Hind was a lecturer in Hassan II University of Law
in Casablanca where she taught "Constitutional Law and the Political". She has 10
years experience in journalism in Morocco and abroad, and is one of the founders
of the Moroccan academic journal Wijhat Nadar (Point of view) and member of its
editorial board and scientific committee. She is also a human rights activist. She
has participated in, organized and managed a number of conferences, study days,
colloquia, round tables, and workshops in Morocco and France.

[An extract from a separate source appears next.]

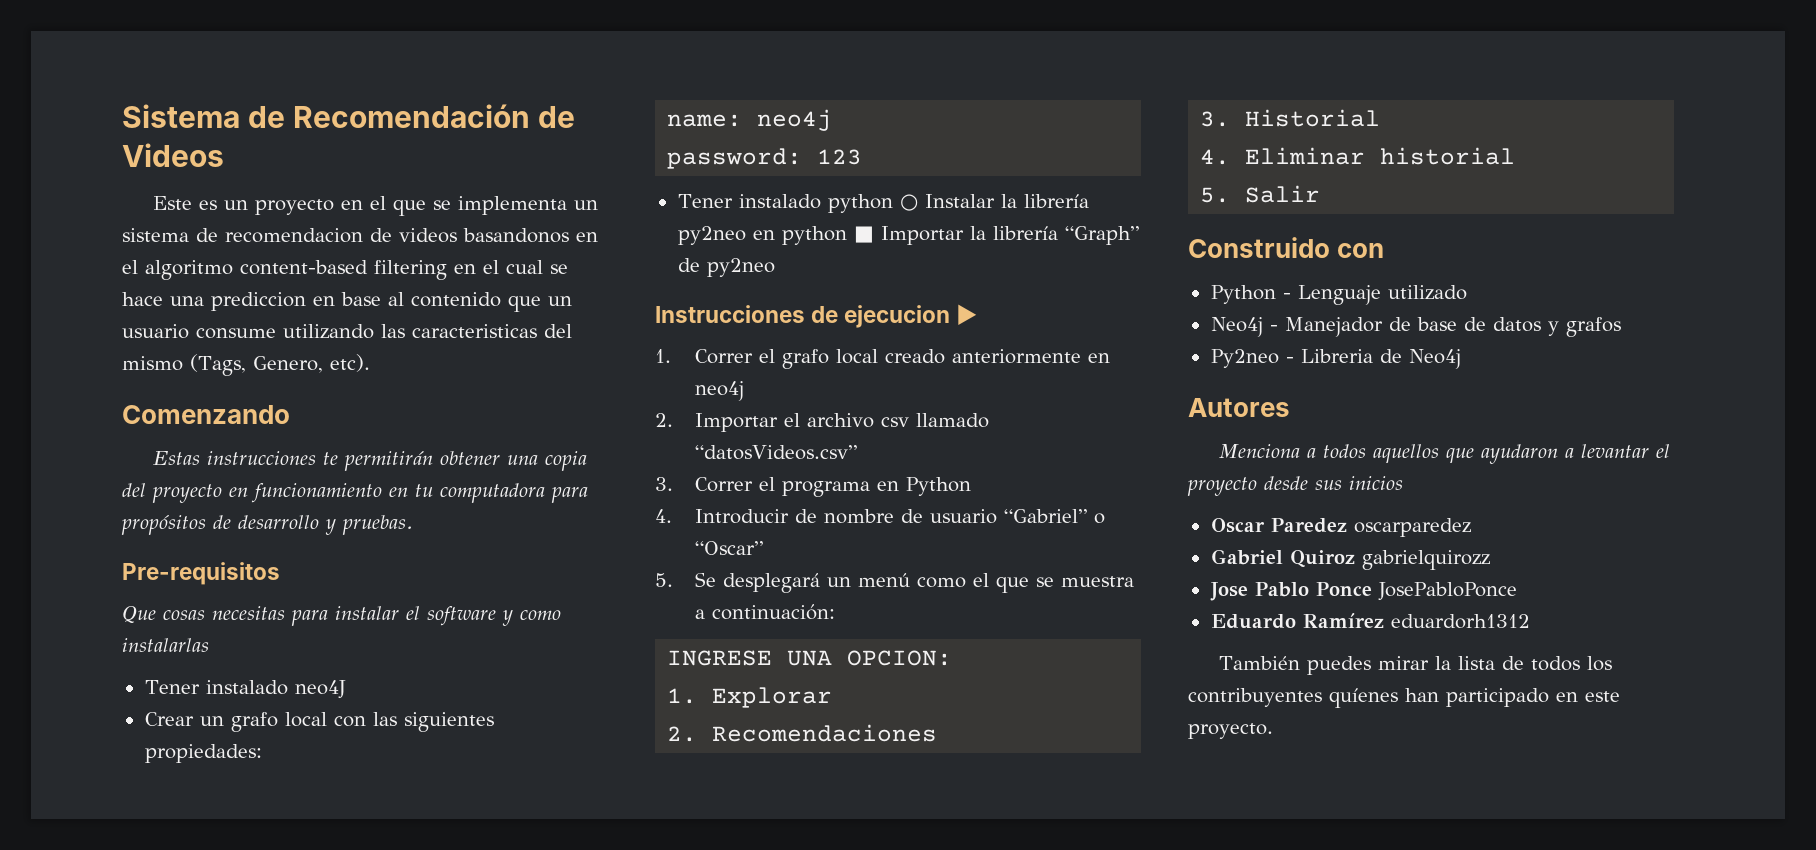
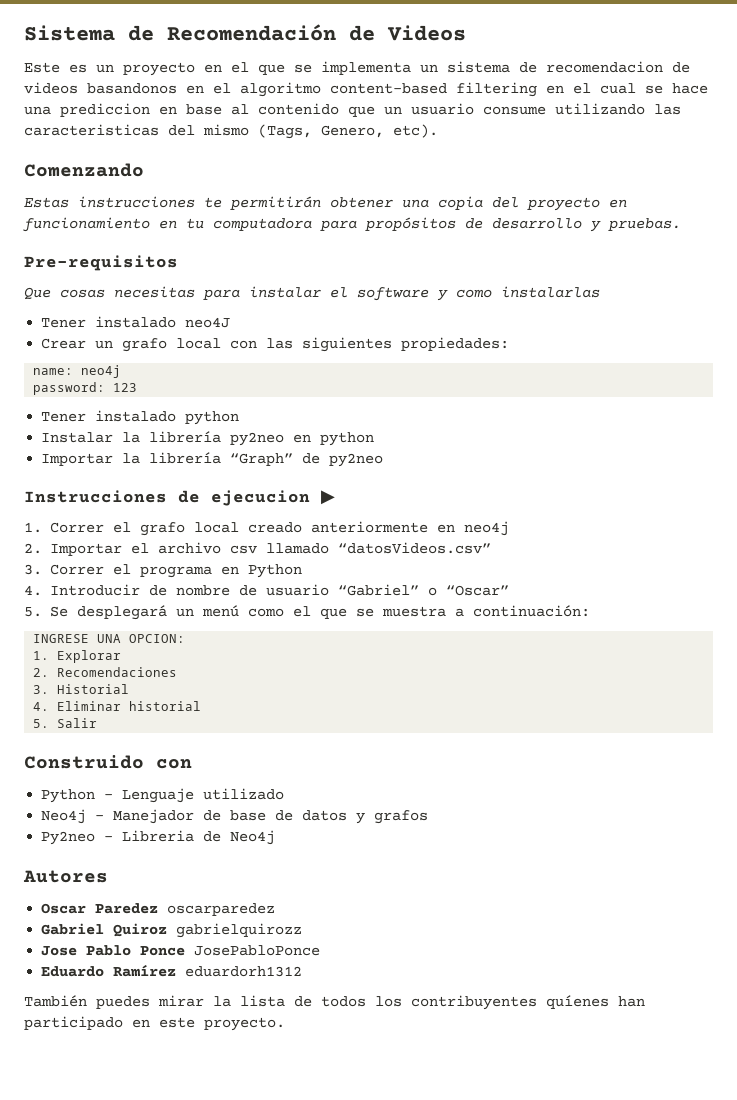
[899,194,918,211] ○ -> (240, 418) //
[853,226,874,243] ■ -> (375, 439) //
[1219,444,1671,464] [1187,476,1403,496] // Menciona a todos aquellos que ayudaron a levantar el proyecto desde sus inicios -> (108, 876) none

Hind's first book "Revolutions in the Era of Humiliocracy'",
co-authored with the Moroccan Professor of Futurism Mahdi El-Mandjra, addresses
major questions of democracy in Morocco and the Arab world and other
international issues related to the Middle East and North Africa region.
She is also the author of "The ‘Makhzan' in Moroccan
Political Culture" (2004) and "Approach to the
Foundations of Legitimacy of the Moroccan Political System",
published in November 2009.
Hind is also a poet, she has a poetry collection in
Arabic called "Milad Nassim Assef" (Birth of a Stormy Breeze).